**Task directions:**
Exactly as they appear, output all of the records. Skip any images.

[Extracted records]
..............................

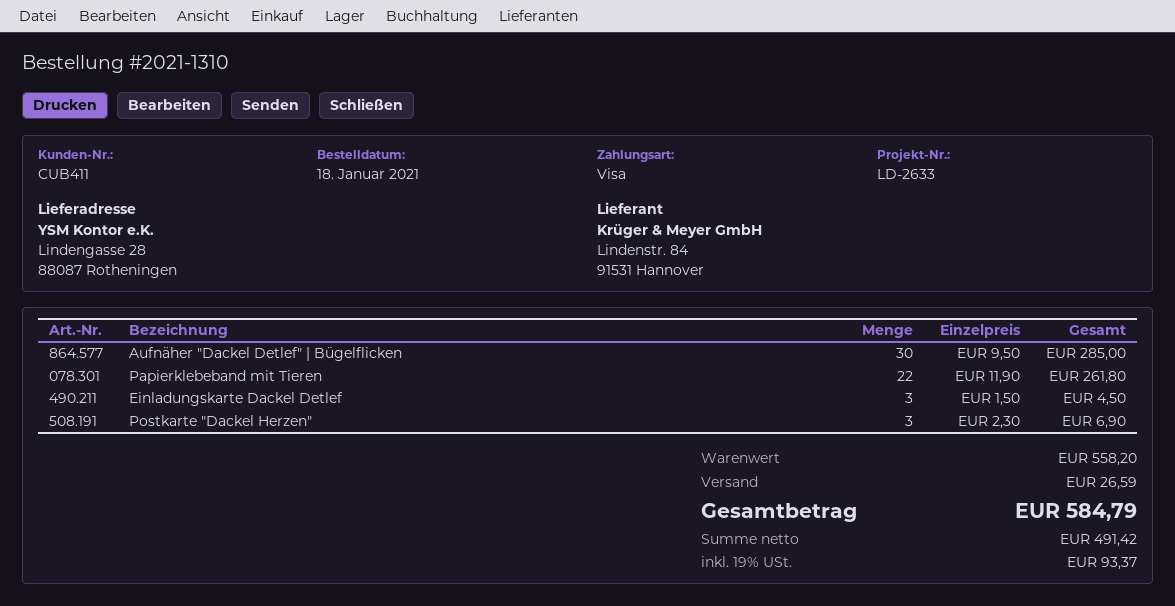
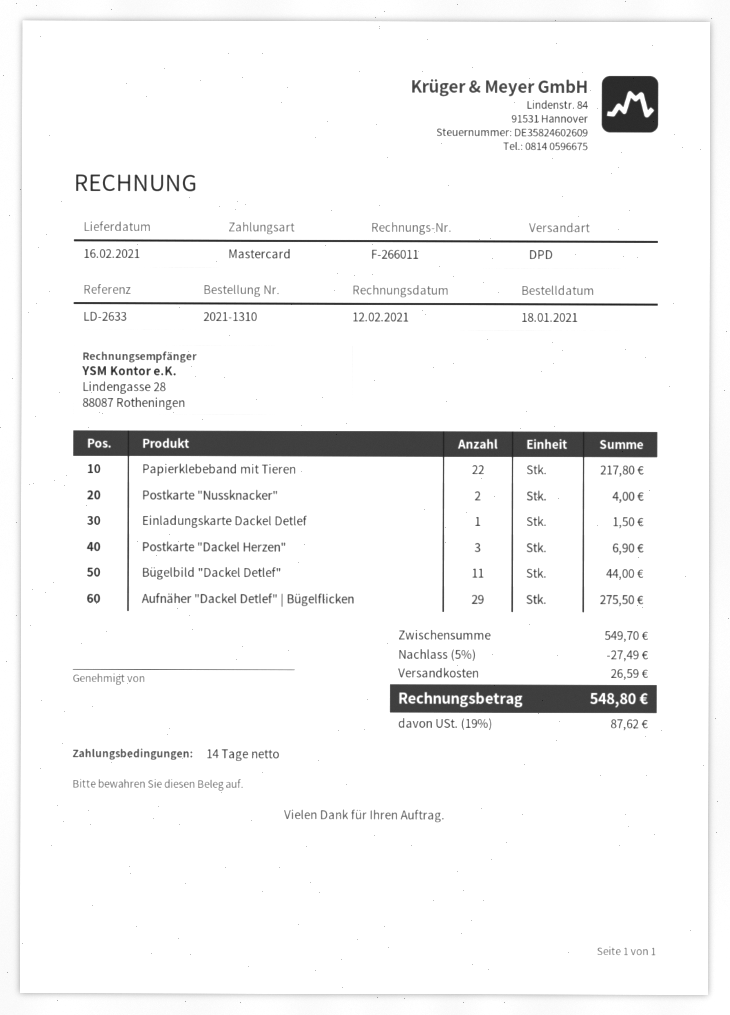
payment method: Visa -> Mastercard
Aufnäher "Dackel Detlef" | Bügelflicken: 30 for 285.00 -> 29 for 275.50
Papierklebeband mit Tieren: 22 for 261.80 -> 22 for 217.80
Einladungskarte Dackel Detlef: 3 for 4.50 -> 1 for 1.50
Postkarte "Nussknacker": none -> 2 for 4.00
Bügelbild "Dackel Detlef": none -> 11 for 44.00
subtotal: 558.20 -> 549.70
discount: none -> 5% = 27.49
tax: 19% = 93.37 -> 19% = 87.62
total: 584.79 -> 548.80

..............................

**Exercise solution:**
payment method: Visa -> Mastercard
Aufnäher "Dackel Detlef" | Bügelflicken: 30 for 285.00 -> 29 for 275.50
Papierklebeband mit Tieren: 22 for 261.80 -> 22 for 217.80
Einladungskarte Dackel Detlef: 3 for 4.50 -> 1 for 1.50
Postkarte "Nussknacker": none -> 2 for 4.00
Bügelbild "Dackel Detlef": none -> 11 for 44.00
subtotal: 558.20 -> 549.70
discount: none -> 5% = 27.49
tax: 19% = 93.37 -> 19% = 87.62
total: 584.79 -> 548.80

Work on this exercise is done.